▶ _ASSIGNMENT_
Each entry below needs to be transcribed verbatim; the images should not appear.

▶ _EXERCISE INPUT_
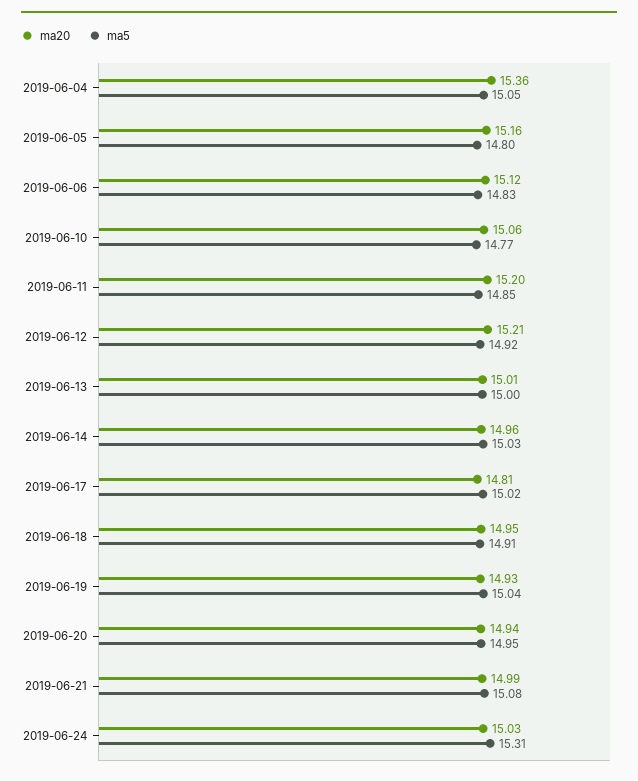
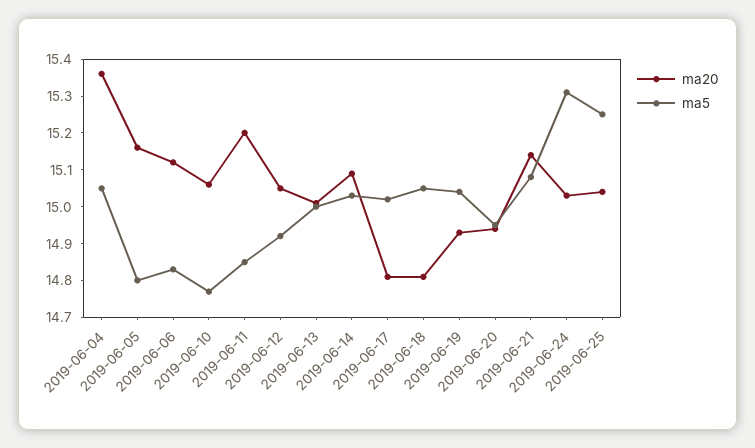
ma20, 2019-06-12: 15.21 -> 15.05
ma20, 2019-06-14: 14.96 -> 15.1
ma20, 2019-06-18: 14.95 -> 14.8
ma5, 2019-06-18: 14.91 -> 15.05
ma20, 2019-06-21: 14.99 -> 15.15
ma20, 2019-06-25: none -> 15.05
ma5, 2019-06-25: none -> 15.25

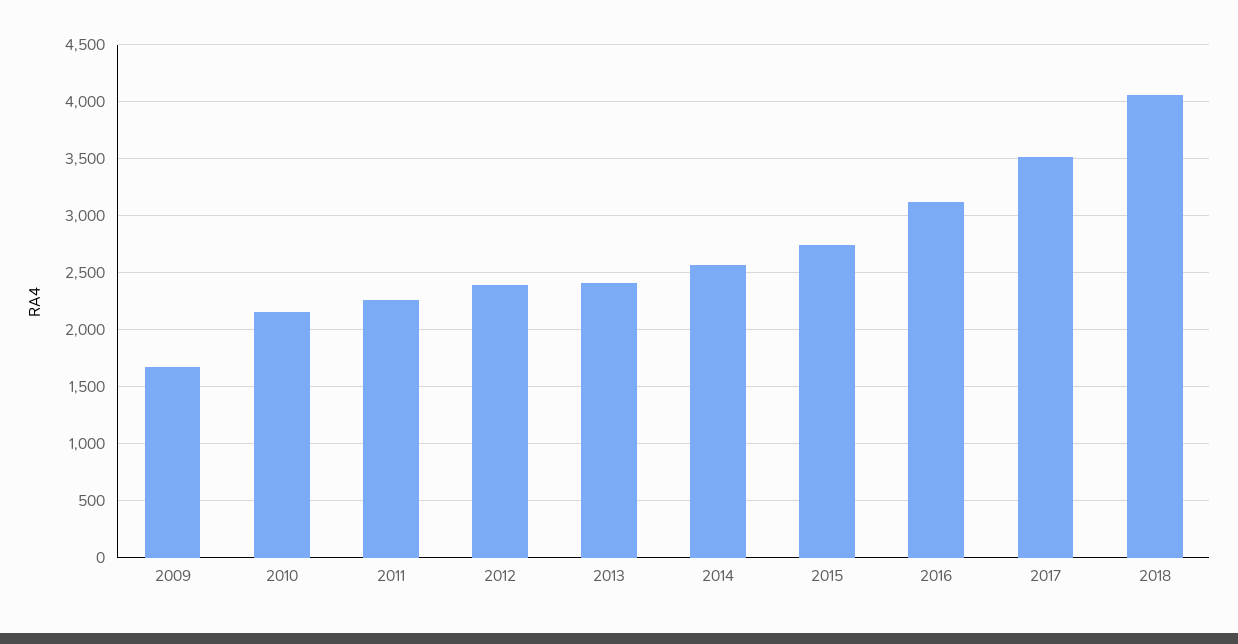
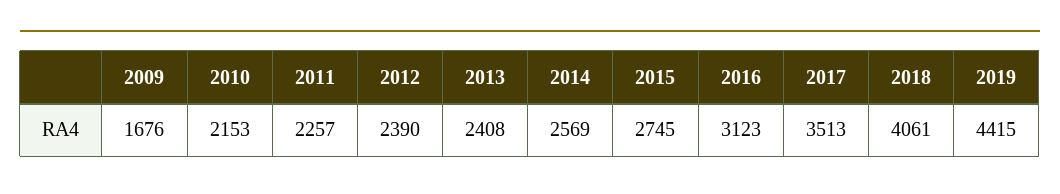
2019: none -> 4415

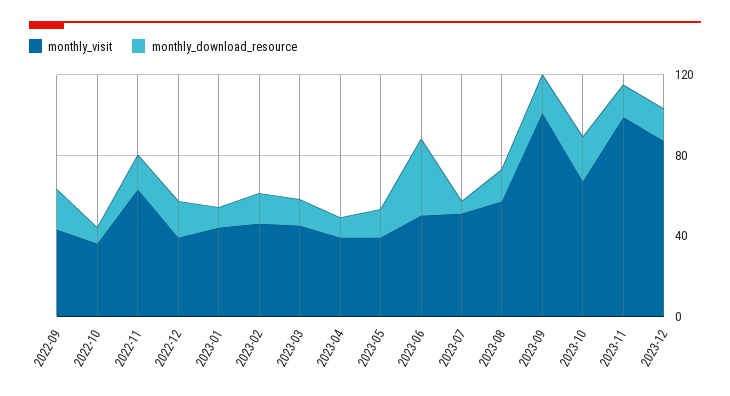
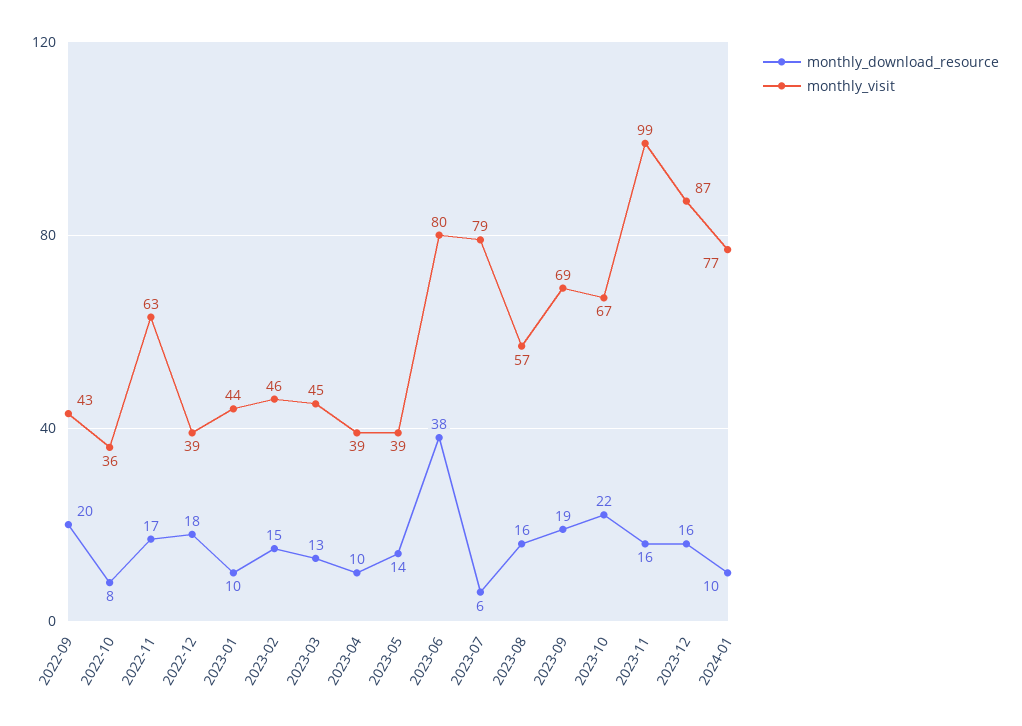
monthly_visit, 2023-06: 50 -> 80
monthly_visit, 2023-07: 50 -> 79
monthly_visit, 2023-09: 100 -> 69
monthly_download_resource, 2024-01: none -> 10
monthly_visit, 2024-01: none -> 77

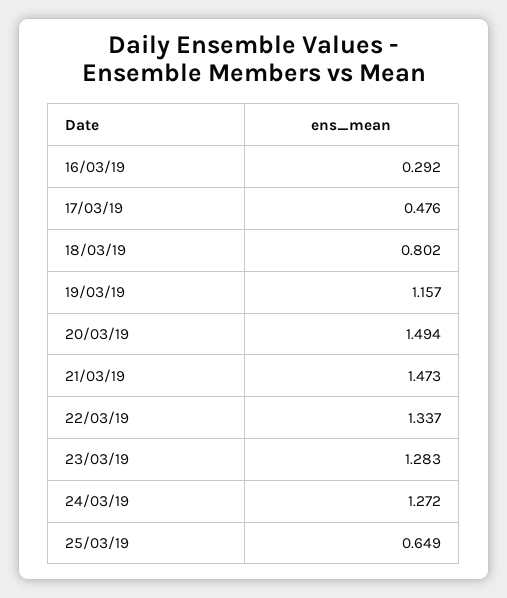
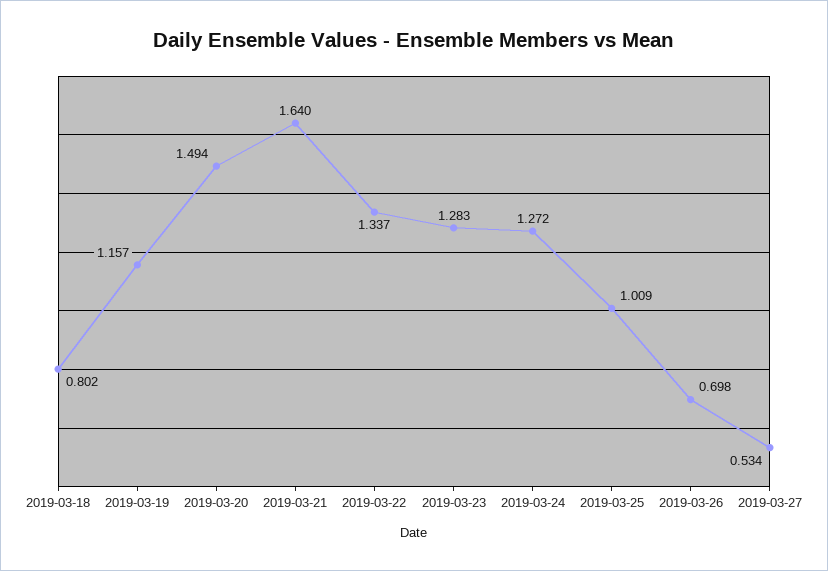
16/03/19: 0.292 -> none
17/03/19: 0.476 -> none
21/03/19: 1.473 -> 1.64
25/03/19: 0.649 -> 1.009
2019-03-26: none -> 0.698
2019-03-27: none -> 0.534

▶ _FINISHED EXERCISE_
ma20, 2019-06-12: 15.21 -> 15.05
ma20, 2019-06-14: 14.96 -> 15.1
ma20, 2019-06-18: 14.95 -> 14.8
ma5, 2019-06-18: 14.91 -> 15.05
ma20, 2019-06-21: 14.99 -> 15.15
ma20, 2019-06-25: none -> 15.05
ma5, 2019-06-25: none -> 15.25

2019: none -> 4415

monthly_visit, 2023-06: 50 -> 80
monthly_visit, 2023-07: 50 -> 79
monthly_visit, 2023-09: 100 -> 69
monthly_download_resource, 2024-01: none -> 10
monthly_visit, 2024-01: none -> 77

16/03/19: 0.292 -> none
17/03/19: 0.476 -> none
21/03/19: 1.473 -> 1.64
25/03/19: 0.649 -> 1.009
2019-03-26: none -> 0.698
2019-03-27: none -> 0.534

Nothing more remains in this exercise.